───── The input ─────

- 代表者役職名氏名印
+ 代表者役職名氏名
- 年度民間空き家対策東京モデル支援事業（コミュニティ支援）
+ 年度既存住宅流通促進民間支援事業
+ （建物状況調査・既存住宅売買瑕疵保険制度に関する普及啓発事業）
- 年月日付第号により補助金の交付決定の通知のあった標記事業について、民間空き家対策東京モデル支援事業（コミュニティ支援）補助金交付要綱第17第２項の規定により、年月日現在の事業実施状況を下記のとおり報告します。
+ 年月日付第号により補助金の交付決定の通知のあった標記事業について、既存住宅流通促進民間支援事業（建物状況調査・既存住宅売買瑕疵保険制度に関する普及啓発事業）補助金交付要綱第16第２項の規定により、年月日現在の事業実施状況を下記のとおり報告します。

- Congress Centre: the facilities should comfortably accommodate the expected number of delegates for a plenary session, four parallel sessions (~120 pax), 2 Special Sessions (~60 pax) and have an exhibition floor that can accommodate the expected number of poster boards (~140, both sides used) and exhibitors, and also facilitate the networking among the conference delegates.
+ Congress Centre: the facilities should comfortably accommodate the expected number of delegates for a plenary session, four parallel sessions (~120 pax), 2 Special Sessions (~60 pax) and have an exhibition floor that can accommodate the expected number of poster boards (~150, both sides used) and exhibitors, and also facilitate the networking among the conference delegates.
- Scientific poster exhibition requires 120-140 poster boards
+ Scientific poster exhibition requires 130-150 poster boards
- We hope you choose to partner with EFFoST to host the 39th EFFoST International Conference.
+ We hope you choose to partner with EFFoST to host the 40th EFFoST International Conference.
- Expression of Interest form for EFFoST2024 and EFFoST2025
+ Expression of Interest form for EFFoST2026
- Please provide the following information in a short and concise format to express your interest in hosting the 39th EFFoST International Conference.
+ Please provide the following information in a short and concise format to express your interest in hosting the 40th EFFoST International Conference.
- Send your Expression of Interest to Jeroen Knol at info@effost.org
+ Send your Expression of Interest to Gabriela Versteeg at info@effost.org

─────

_About this exercise_: From the first line to the last, restate the data above exactly.

_Your response_:
- 代表者役職名氏名印
+ 代表者役職名氏名
- 年度民間空き家対策東京モデル支援事業（コミュニティ支援）
+ 年度既存住宅流通促進民間支援事業
+ （建物状況調査・既存住宅売買瑕疵保険制度に関する普及啓発事業）
- 年月日付第号により補助金の交付決定の通知のあった標記事業について、民間空き家対策東京モデル支援事業（コミュニティ支援）補助金交付要綱第17第２項の規定により、年月日現在の事業実施状況を下記のとおり報告します。
+ 年月日付第号により補助金の交付決定の通知のあった標記事業について、既存住宅流通促進民間支援事業（建物状況調査・既存住宅売買瑕疵保険制度に関する普及啓発事業）補助金交付要綱第16第２項の規定により、年月日現在の事業実施状況を下記のとおり報告します。

- Congress Centre: the facilities should comfortably accommodate the expected number of delegates for a plenary session, four parallel sessions (~120 pax), 2 Special Sessions (~60 pax) and have an exhibition floor that can accommodate the expected number of poster boards (~140, both sides used) and exhibitors, and also facilitate the networking among the conference delegates.
+ Congress Centre: the facilities should comfortably accommodate the expected number of delegates for a plenary session, four parallel sessions (~120 pax), 2 Special Sessions (~60 pax) and have an exhibition floor that can accommodate the expected number of poster boards (~150, both sides used) and exhibitors, and also facilitate the networking among the conference delegates.
- Scientific poster exhibition requires 120-140 poster boards
+ Scientific poster exhibition requires 130-150 poster boards
- We hope you choose to partner with EFFoST to host the 39th EFFoST International Conference.
+ We hope you choose to partner with EFFoST to host the 40th EFFoST International Conference.
- Expression of Interest form for EFFoST2024 and EFFoST2025
+ Expression of Interest form for EFFoST2026
- Please provide the following information in a short and concise format to express your interest in hosting the 39th EFFoST International Conference.
+ Please provide the following information in a short and concise format to express your interest in hosting the 40th EFFoST International Conference.
- Send your Expression of Interest to Jeroen Knol at info@effost.org
+ Send your Expression of Interest to Gabriela Versteeg at info@effost.org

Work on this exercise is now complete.